8- Le participe passé

Voyons à présent le cas du participe passé. Il s’agit d’une forme du verbe qui s’utilise pour les temps composés, donc avec les auxiliaires « être » et « avoir » : il est arrivé, elle a mangé. Attention, bien entendu, à ne pas confondre participe passé et infinitif ! Il n’est pas question en effet d’écrire « il est arriver » ou « elle a manger ».

Comment savoir si vous avez affaire à l’un ou l’autre ? C’est très simple. Remplacez votre verbe du premier groupe (chanter, manger…) par un verbe du troisième groupe (prendre, mordre). Là, la distinction entre infinitif et participe passé est évidente : il a pris, elle a pris.

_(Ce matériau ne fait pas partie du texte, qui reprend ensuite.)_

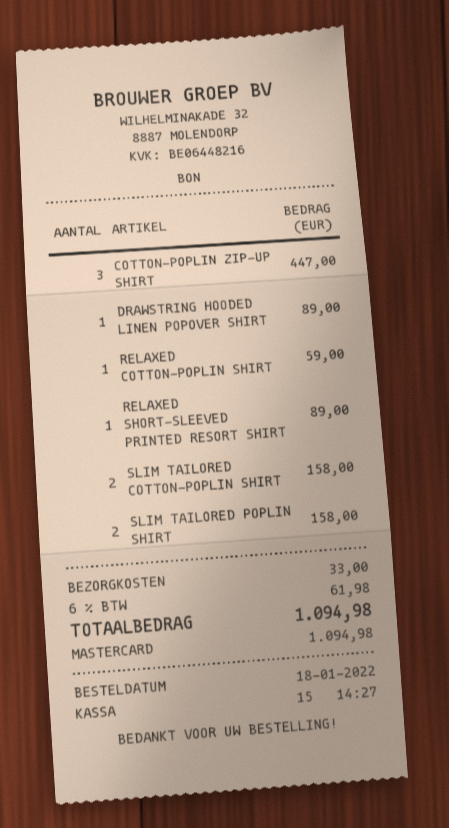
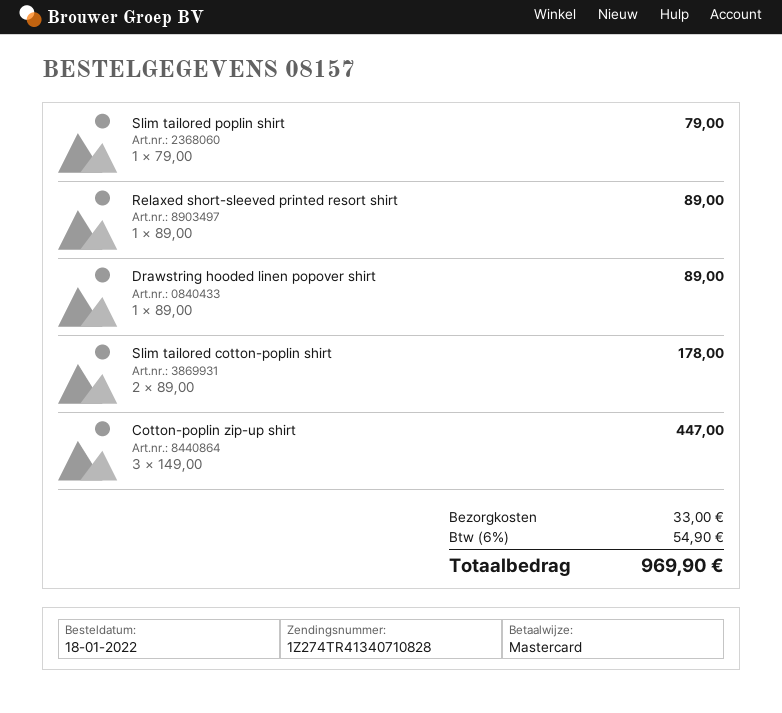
RELAXED COTTON-POPLIN SHIRT: 1 for 59.00 -> none
SLIM TAILORED COTTON-POPLIN SHIRT: 2 for 158.00 -> 2 for 178.00
SLIM TAILORED POPLIN SHIRT: 2 for 158.00 -> 1 for 79.00
tax: 6% = 61.98 -> 6% = 54.90
total: 1094.98 -> 969.90

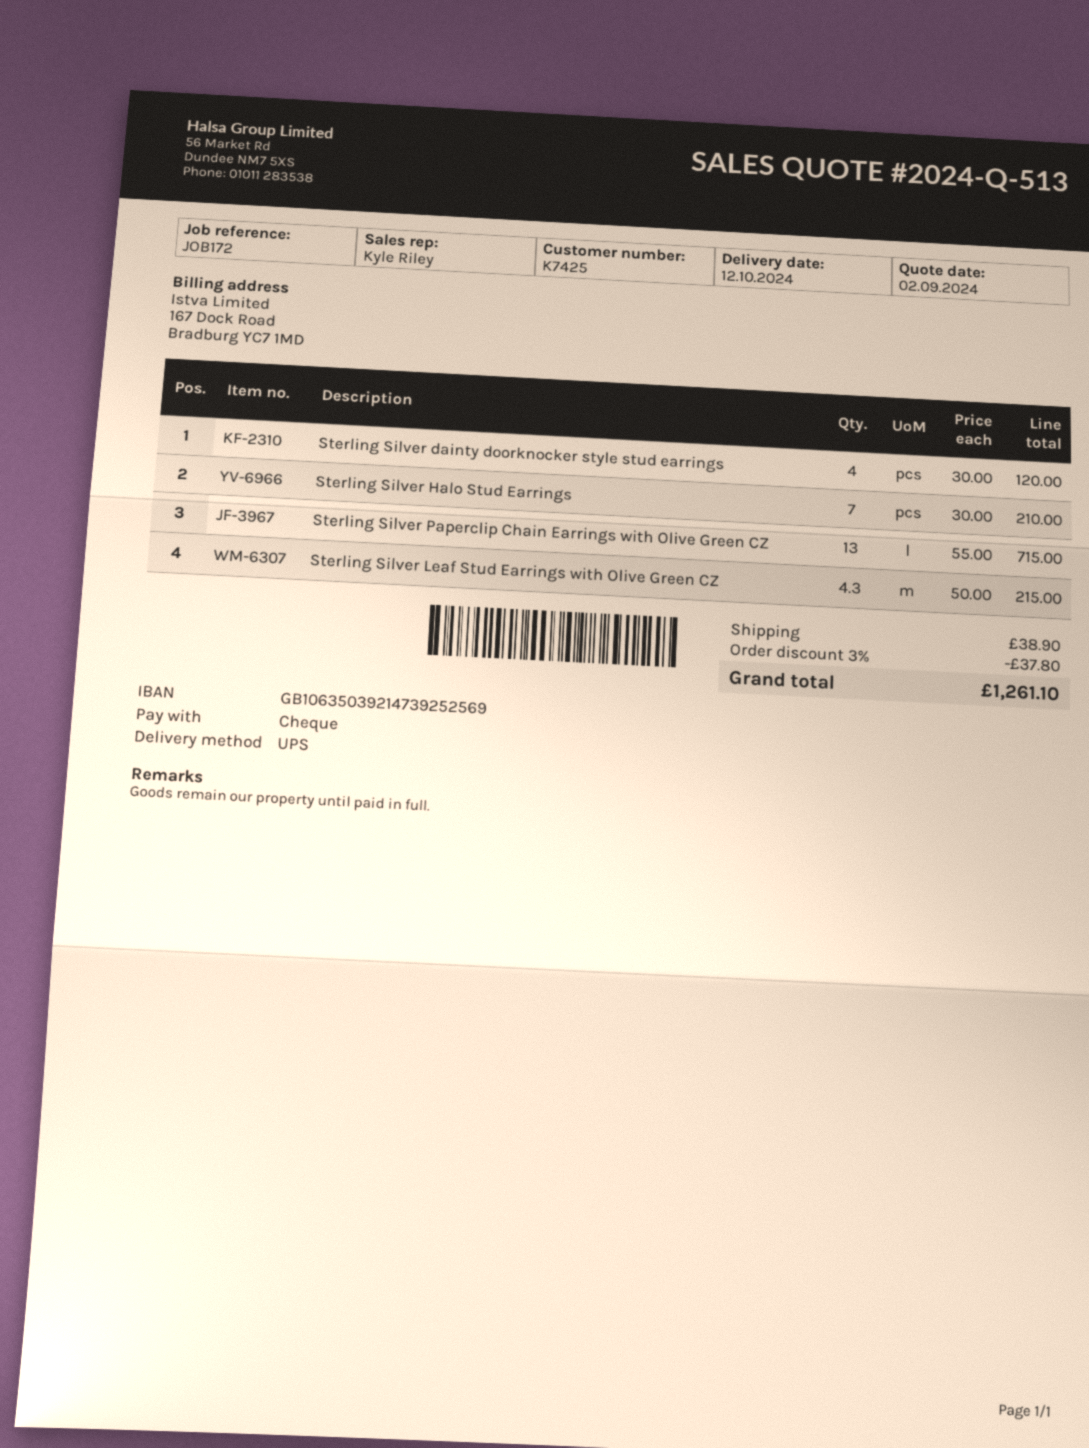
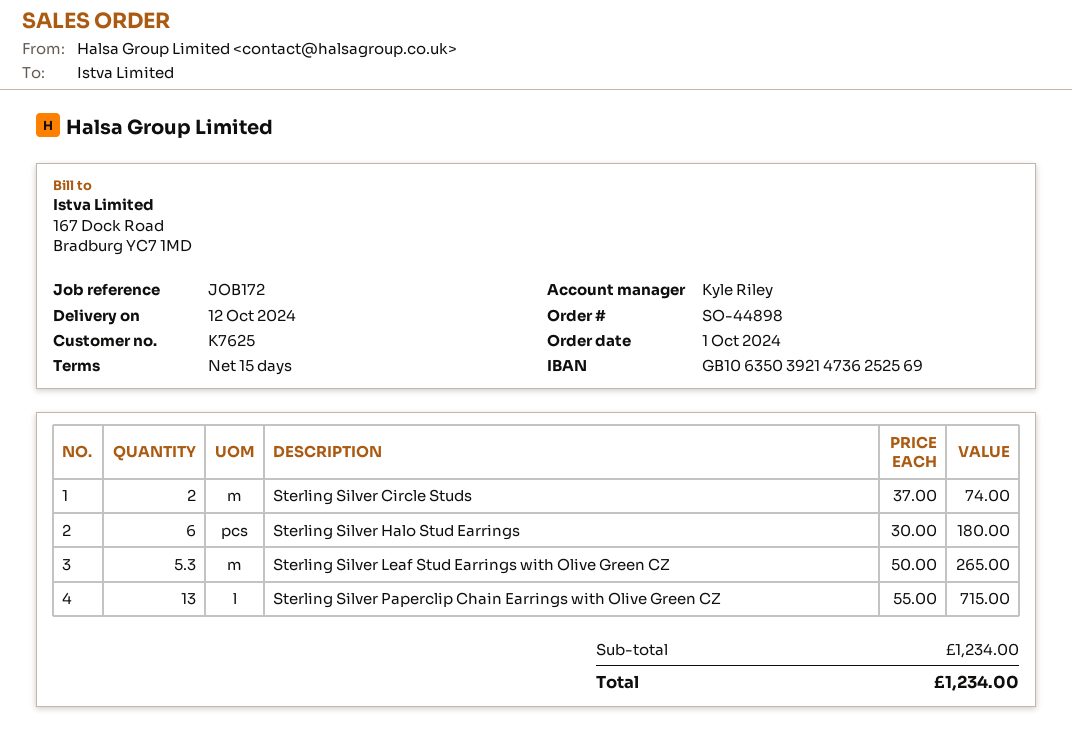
customer number: K7425 -> K7625
bank account: GB10635039214739252569 -> GB10635039214736252569
Sterling Silver dainty doorknocker style stud earrings: 4 x 30.00 = 120.00 -> none
Sterling Silver Halo Stud Earrings: 7 x 30.00 = 210.00 -> 6 x 30.00 = 180.00
Sterling Silver Leaf Stud Earrings with Olive Green CZ: 4.3 x 50.00 = 215.00 -> 5.3 x 50.00 = 265.00
Sterling Silver Circle Studs: none -> 2 x 37.00 = 74.00
discount: 3% = 37.80 -> none
shipping: 38.90 -> none
total: 1261.10 -> 1234.00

Le participe passé, sachez-le, s’accorde en genre et en nombre avec son sujet uniquement avec l’auxiliaire « être » : elle est arrivée, ils sont venus. Avec l’auxiliaire « avoir », pas d’accord avec le sujet ! On écrira : « elle a mangé », « elle a chanté ». En revanche, avec l’auxiliaire avoir, le participe passé s’accorde avec le COD si et seulement si celui-ci est placé avant : « Les souris ? Le chat les a mangées ».

9- Le COD

On vient de parler du COD, ou « complément d’objet direct ». De quoi s’agit-il ? De la personne ou la chose qui est l’objet de l’action évoquée par le verbe. Prenez la phrase « Le pizzaïolo prépare les pizzas ». « Le pizzaïolo » est le sujet : il initie l’action. « Préparer » est le verbe, l’action effectuée. Quant aux pizzas il s’agit du COD : elles sont l’objet de l’action. Attention le COD peut prendre la forme d’un pronom : « Les pizzas ? Le pizzaïolo les a préparées ! » Concrètement, le COD répond à la question « quoi » ou « qui » ? En l’occurrence : le pizzaïolo prépare… quoi ?

Apprendre à repérer le COD est très utile. En effet, comme mentionné plus haut, le participe passé d’un verbe conjugué avec l’auxiliaire « avoir » s’accorde avec le COD quand celui-ci est placé avant. On écrit donc :

  • le pizzaïolo a préparé les pizzas (le COD est placé après le participe passé : pas d’accord) ;
  • le pizzaïolo les a préparées (le COD est placé avant le participe passé : accord).

10- Le COI

Après le COD… le COI bien sûr ! Le complément d’objet indirect ne répond pas à la question « quoi », mais plutôt « à qui / à quoi » ou « de qui / de quoi ». Il désigne plutôt le destinataire de l’action effectuée. Exemples :

  • J’ai parlé à Pascal ce matin.
  • Il a répondu à ses amis hier.

« À Pascal » et « à ses amis » sont des COI. Il faut bien entendu distinguer soigneusement COD et COI, notamment pour les questions d’accord du participe passé. Or, parfois, on peut les confondre ! En effet, le COI peut également prendre la forme d’un pronom, comme dans l’exemple suivant : « Il leur a téléphoné. » Ajoutons que le COI n’influence jamais l’accord d’un participe passé.